Task goal :: Lines from the one with "font-size: 16px ->" up to and including the one with "margin-left: none ->" are to be copied exactly from the records below, without their pictures.

Dataset records ::
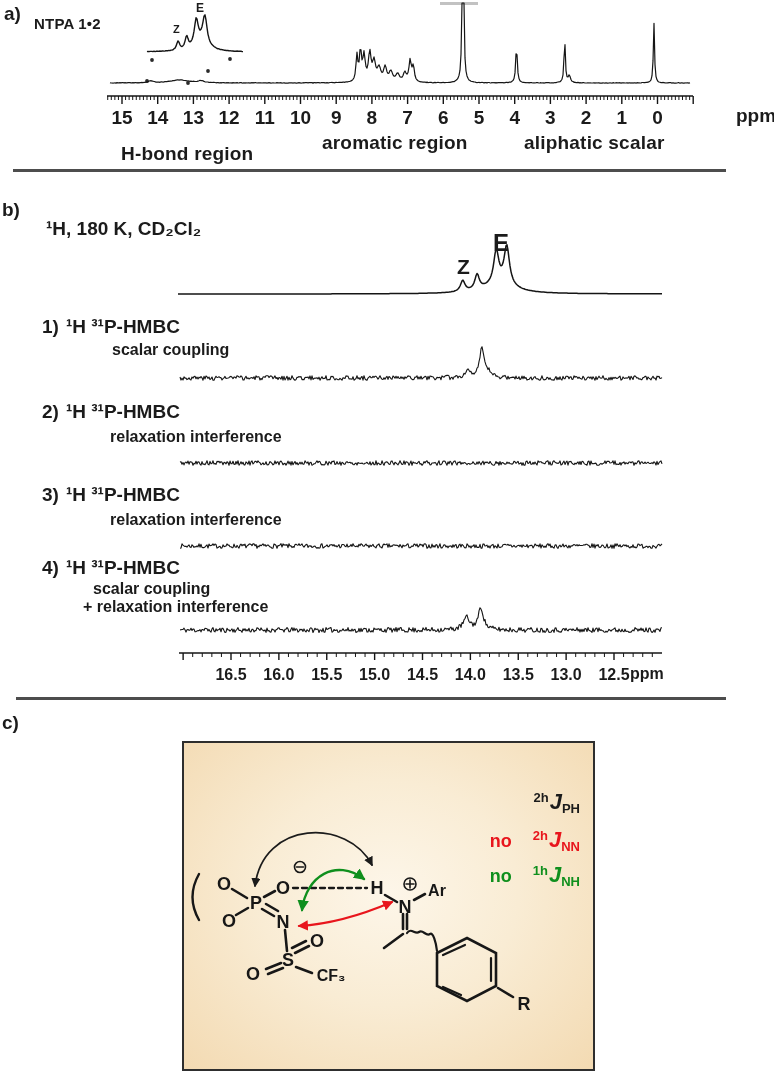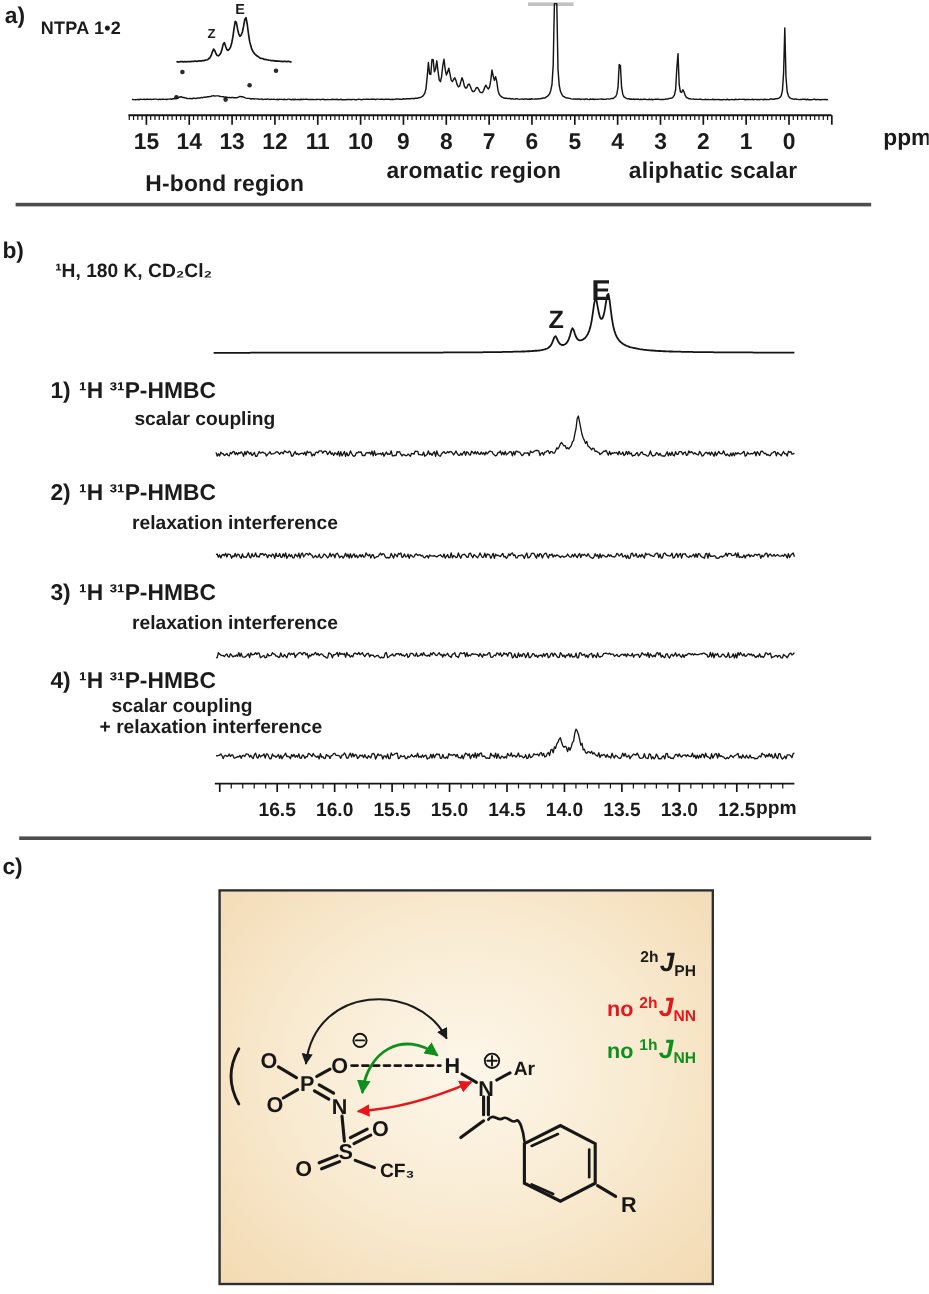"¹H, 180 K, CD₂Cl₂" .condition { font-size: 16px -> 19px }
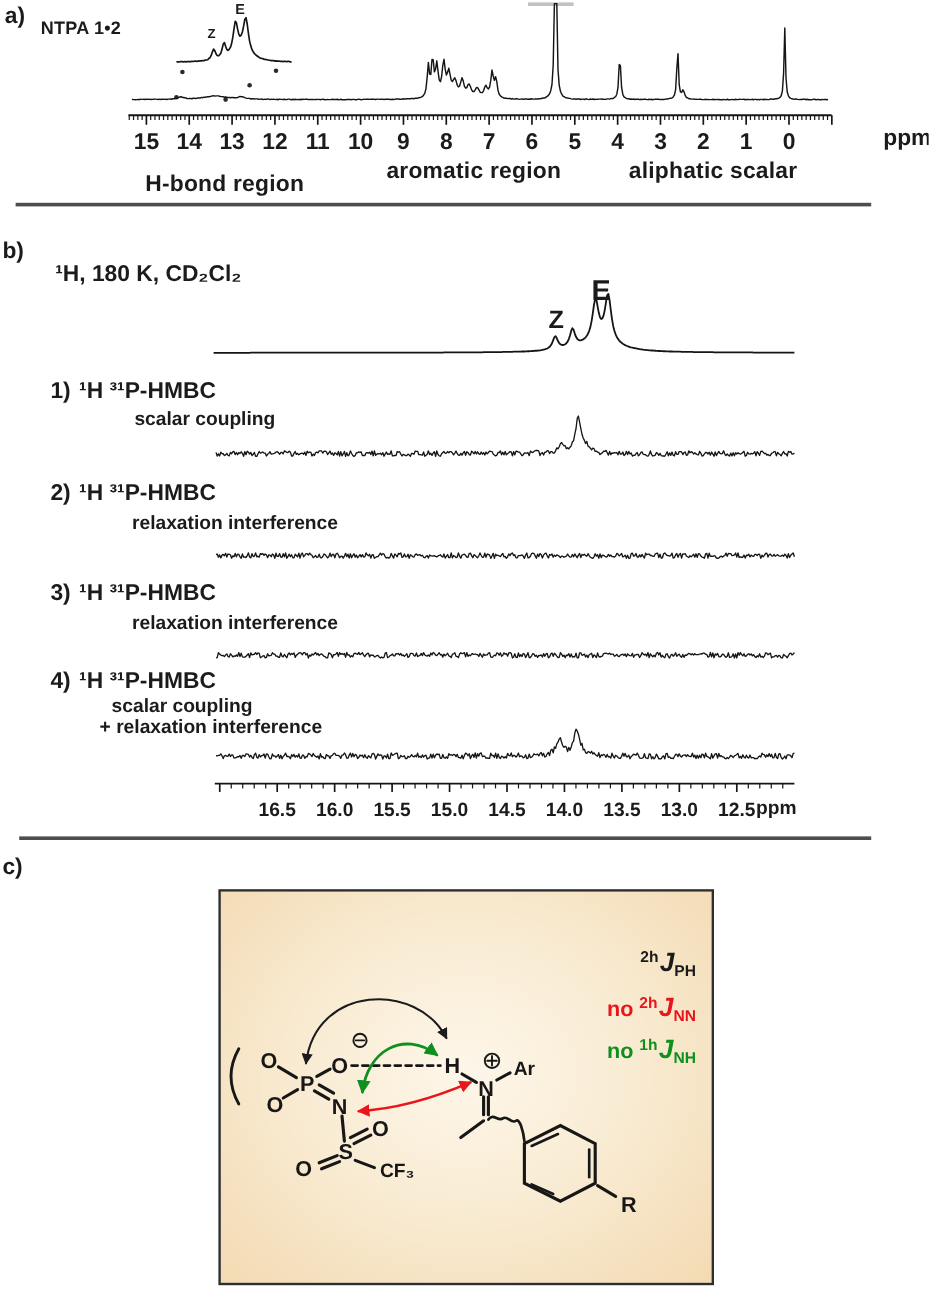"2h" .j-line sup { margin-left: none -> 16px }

--

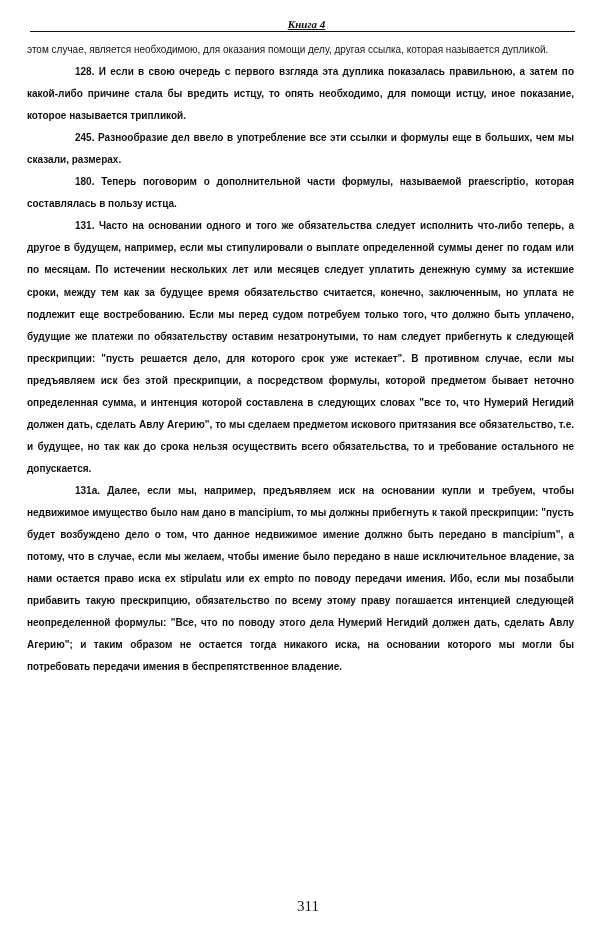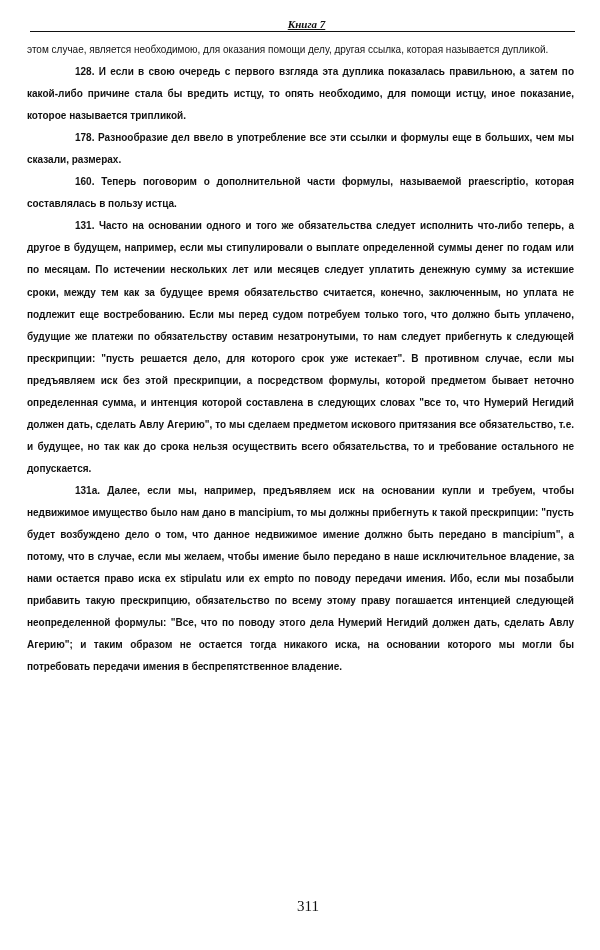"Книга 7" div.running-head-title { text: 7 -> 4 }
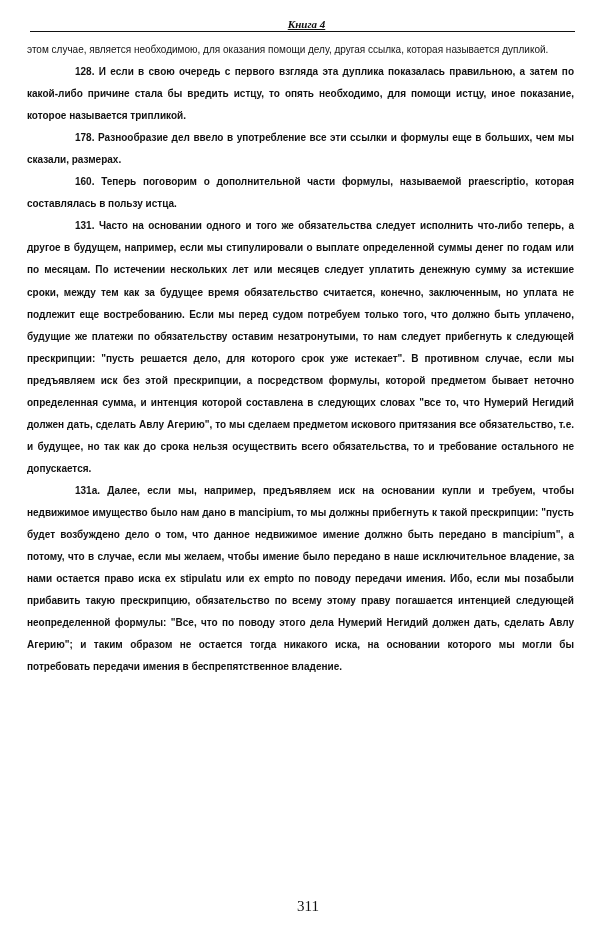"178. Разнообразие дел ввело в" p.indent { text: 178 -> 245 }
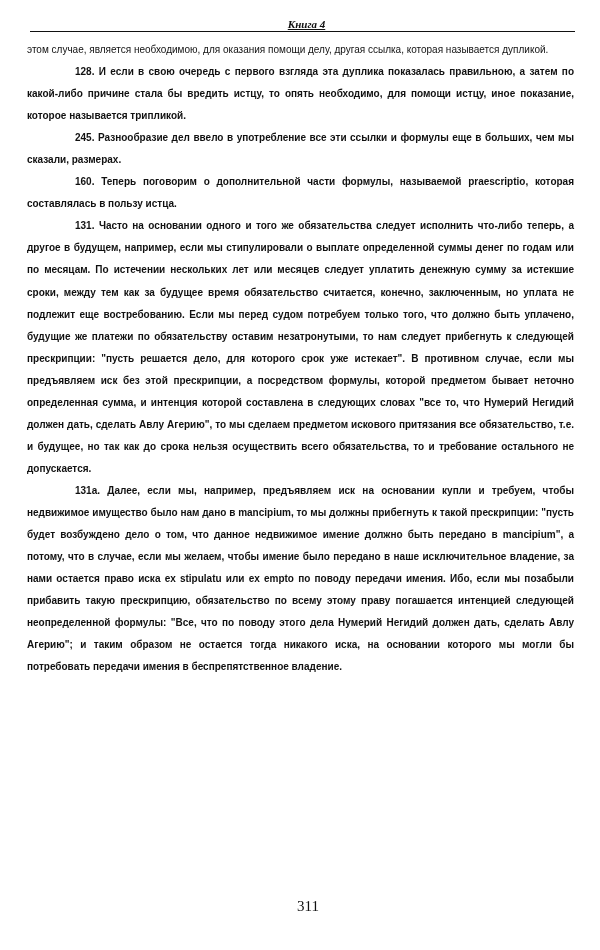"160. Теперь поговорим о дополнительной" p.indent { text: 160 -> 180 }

Task answer ::
"¹H, 180 K, CD₂Cl₂" .condition { font-size: 16px -> 19px }
"2h" .j-line sup { margin-left: none -> 16px }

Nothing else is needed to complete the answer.